Она уверена, что стала еще более красной, а потому спешит сбежать вниз.

Внизу все так же пусто, и Торн не сразу находит Молли в путанице маленьких захламленных комнат. Он лежит на столе, наспех накрытом и оборудованном для его удобства, с закрытыми глазами и тяжелым, сбивчивым дыханием. Его одежда полурасстегнута, кое-где видны не самым аккуратным образом закрепленные бинты. Он смертельно бледен, но жив, и это главное. Торн останавливается рядом, не зная, что теперь делать. Как она может помочь? Она ничего не знает о врачевании. Не представляет, как правильно лечить себя, уж тем более – полукровку, о родительских расах которого у нее только поверхностная информация. До чего же мало у нее знаний… акробатика и сражения, полтора языка, мифы с легендами и крайне специфический опыт скольжения по изнанке миров. Если подумать, она совсем не приспособлена к жизни. Тем более не способна помочь другу, который столько для нее сделал.

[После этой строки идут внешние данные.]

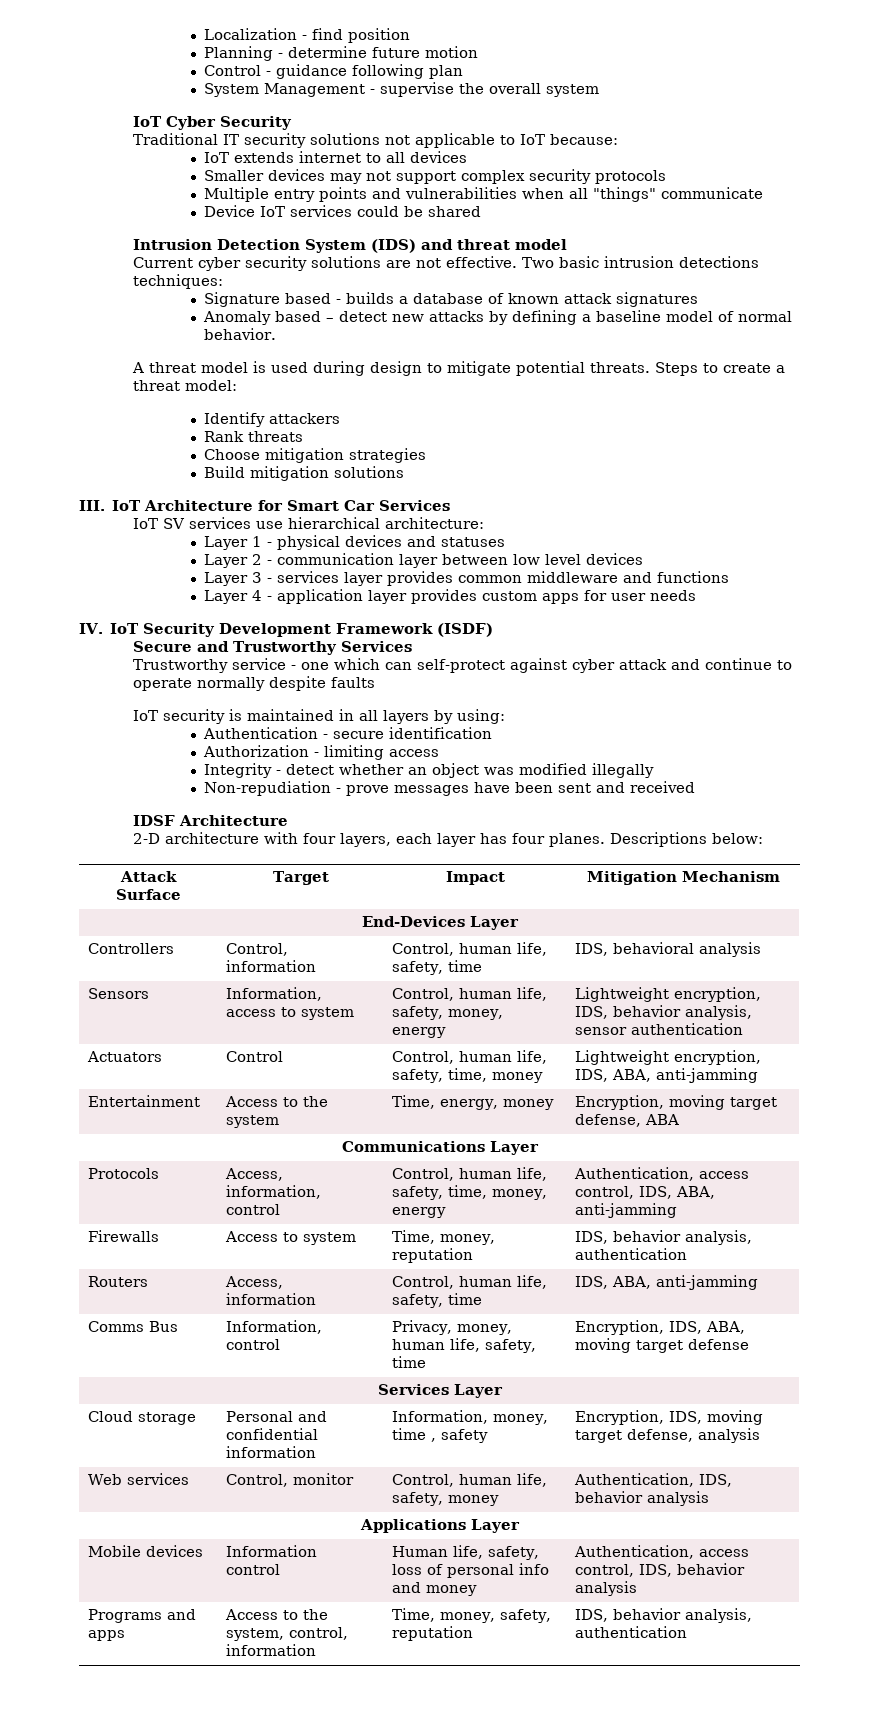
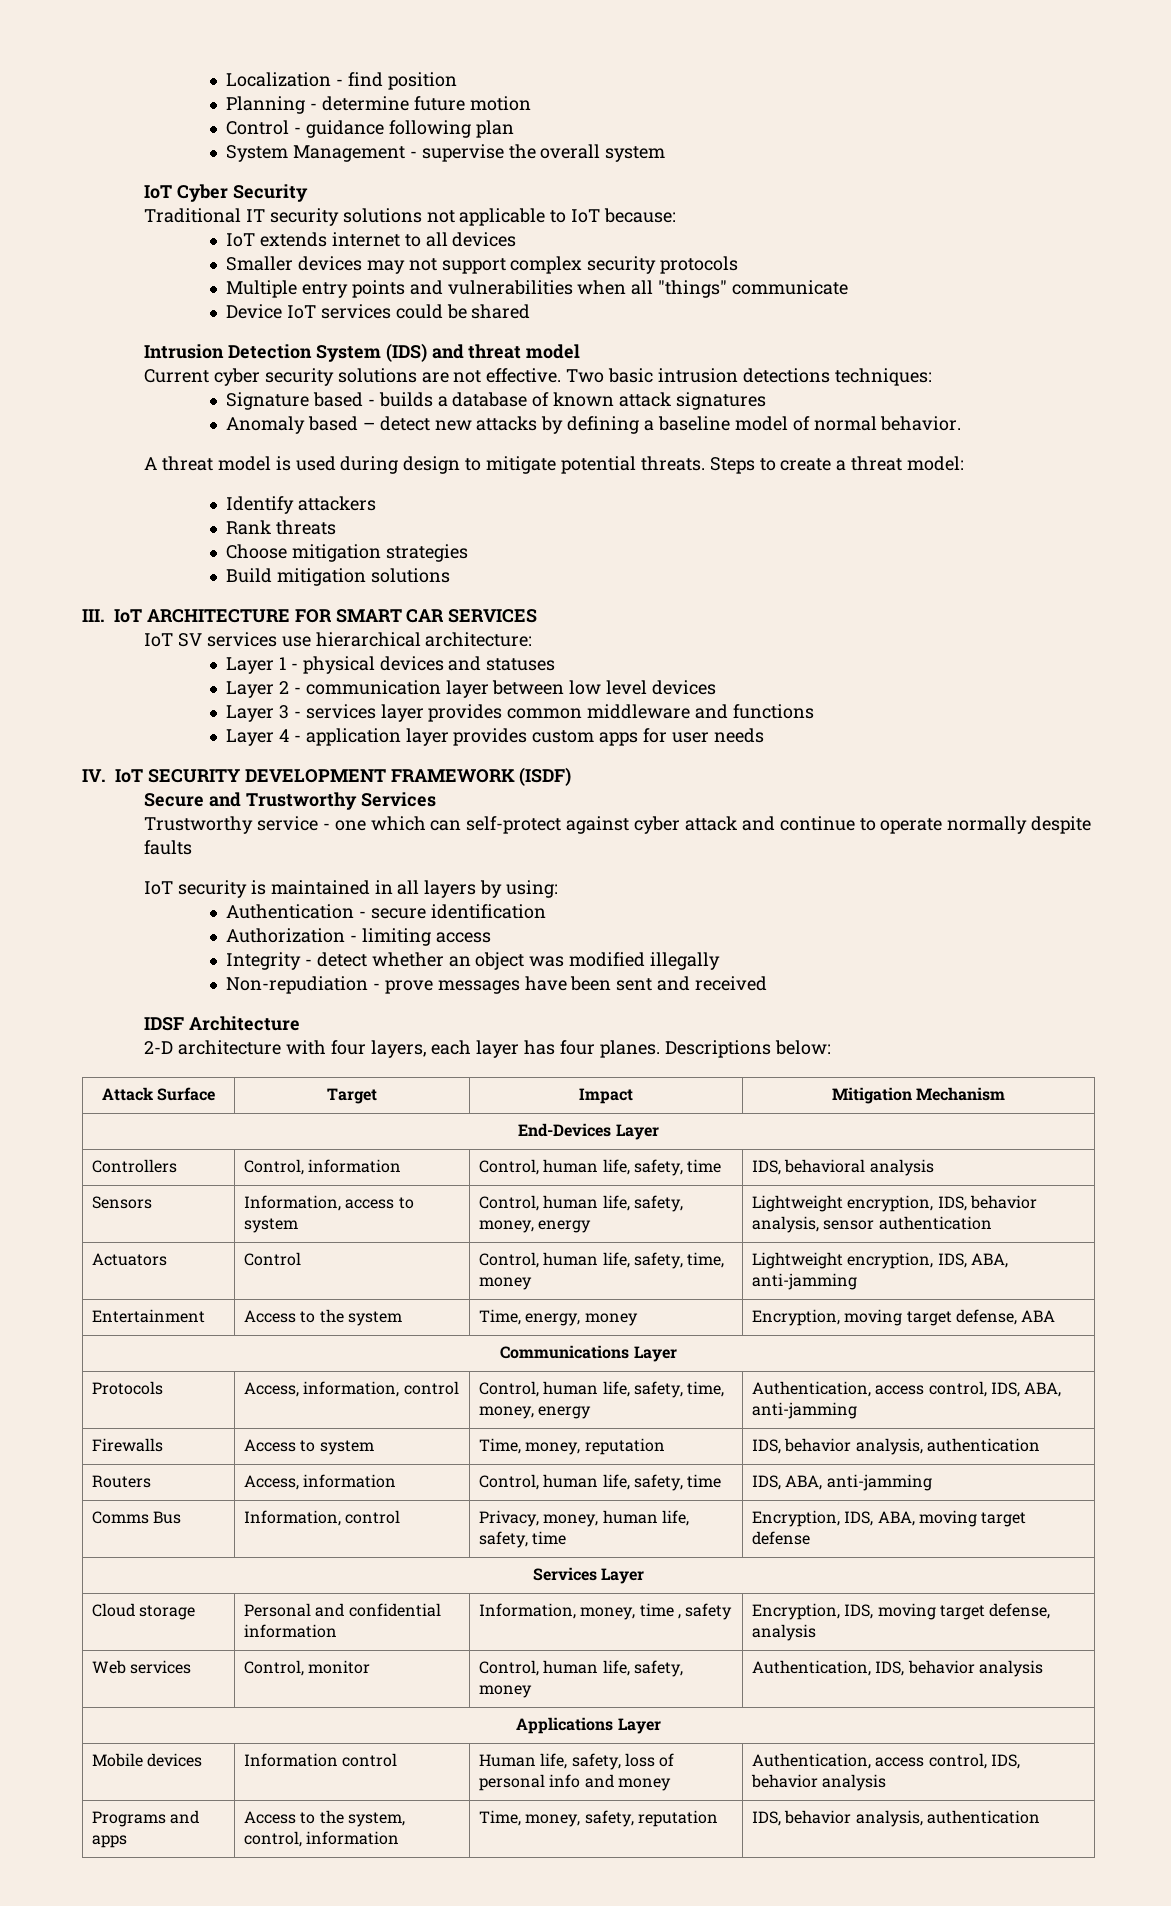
- III. IoT Architecture for Smart Car Services
+ III. IoT ARCHITECTURE FOR SMART CAR SERVICES
- IV. IoT Security Development Framework (ISDF)
+ IV. IoT SECURITY DEVELOPMENT FRAMEWORK (ISDF)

– Я по твоему лицу вижу, что ты опять себя винишь.

Голос Амиши заставляет ее вздрогнуть. Торн отступает на шаг, прячет руки на груди, хмурится и качает головой. Даит-аин касается ее плеча одной рукой, а другой ставит на стол рядом с Молли мисочку с травяным раствором.

– Подумай, что бы он сказал на то, что ты опять нашла повод для самобичевания.

Торн фыркает, но не находит слов, чтобы возразить. Амиша права. Теперь винить себя бессмысленно, и что важнее, это дурацкое чувство вины за прошедшие дни превратилось в извращенную форму эгоизма. Она должна думать о Молли. Вот что важно.